RECORDS FOR THE TASK —
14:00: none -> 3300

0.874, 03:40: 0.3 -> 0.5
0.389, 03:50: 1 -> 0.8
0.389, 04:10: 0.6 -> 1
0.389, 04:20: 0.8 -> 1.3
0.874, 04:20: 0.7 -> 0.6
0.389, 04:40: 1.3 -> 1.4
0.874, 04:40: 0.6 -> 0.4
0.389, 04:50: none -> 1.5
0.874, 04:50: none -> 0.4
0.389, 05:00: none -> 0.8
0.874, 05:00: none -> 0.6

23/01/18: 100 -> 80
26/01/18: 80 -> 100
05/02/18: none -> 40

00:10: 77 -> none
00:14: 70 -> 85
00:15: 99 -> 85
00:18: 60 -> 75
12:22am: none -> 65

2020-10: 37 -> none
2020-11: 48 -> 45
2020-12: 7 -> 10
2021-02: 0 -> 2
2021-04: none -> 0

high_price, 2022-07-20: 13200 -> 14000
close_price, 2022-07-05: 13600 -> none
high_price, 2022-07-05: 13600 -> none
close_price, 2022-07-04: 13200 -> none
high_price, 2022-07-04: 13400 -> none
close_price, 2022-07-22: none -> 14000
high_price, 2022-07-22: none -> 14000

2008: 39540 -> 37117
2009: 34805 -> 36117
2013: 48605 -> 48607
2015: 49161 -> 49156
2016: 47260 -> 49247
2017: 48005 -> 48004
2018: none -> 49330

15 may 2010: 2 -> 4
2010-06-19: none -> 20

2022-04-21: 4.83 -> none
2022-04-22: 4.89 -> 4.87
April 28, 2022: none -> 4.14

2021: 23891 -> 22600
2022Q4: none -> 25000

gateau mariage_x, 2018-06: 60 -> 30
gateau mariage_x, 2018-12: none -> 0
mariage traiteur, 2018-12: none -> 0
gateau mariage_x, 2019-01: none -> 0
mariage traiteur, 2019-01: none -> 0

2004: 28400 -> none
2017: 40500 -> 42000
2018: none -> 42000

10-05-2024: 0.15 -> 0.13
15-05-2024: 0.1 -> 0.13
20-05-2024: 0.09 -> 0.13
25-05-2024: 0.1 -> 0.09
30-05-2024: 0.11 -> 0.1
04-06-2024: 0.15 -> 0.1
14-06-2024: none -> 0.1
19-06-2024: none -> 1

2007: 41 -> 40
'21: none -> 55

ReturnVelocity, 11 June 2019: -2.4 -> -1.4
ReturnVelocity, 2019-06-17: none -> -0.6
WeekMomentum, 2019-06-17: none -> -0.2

WHAT YOU HAVE TO DO — Lines from the top of the data above through the line containing "2013: 48605 -> 48607" must be repeated exactly. All other lines stay out.

RESPONSE BOX —
14:00: none -> 3300

0.874, 03:40: 0.3 -> 0.5
0.389, 03:50: 1 -> 0.8
0.389, 04:10: 0.6 -> 1
0.389, 04:20: 0.8 -> 1.3
0.874, 04:20: 0.7 -> 0.6
0.389, 04:40: 1.3 -> 1.4
0.874, 04:40: 0.6 -> 0.4
0.389, 04:50: none -> 1.5
0.874, 04:50: none -> 0.4
0.389, 05:00: none -> 0.8
0.874, 05:00: none -> 0.6

23/01/18: 100 -> 80
26/01/18: 80 -> 100
05/02/18: none -> 40

00:10: 77 -> none
00:14: 70 -> 85
00:15: 99 -> 85
00:18: 60 -> 75
12:22am: none -> 65

2020-10: 37 -> none
2020-11: 48 -> 45
2020-12: 7 -> 10
2021-02: 0 -> 2
2021-04: none -> 0

high_price, 2022-07-20: 13200 -> 14000
close_price, 2022-07-05: 13600 -> none
high_price, 2022-07-05: 13600 -> none
close_price, 2022-07-04: 13200 -> none
high_price, 2022-07-04: 13400 -> none
close_price, 2022-07-22: none -> 14000
high_price, 2022-07-22: none -> 14000

2008: 39540 -> 37117
2009: 34805 -> 36117
2013: 48605 -> 48607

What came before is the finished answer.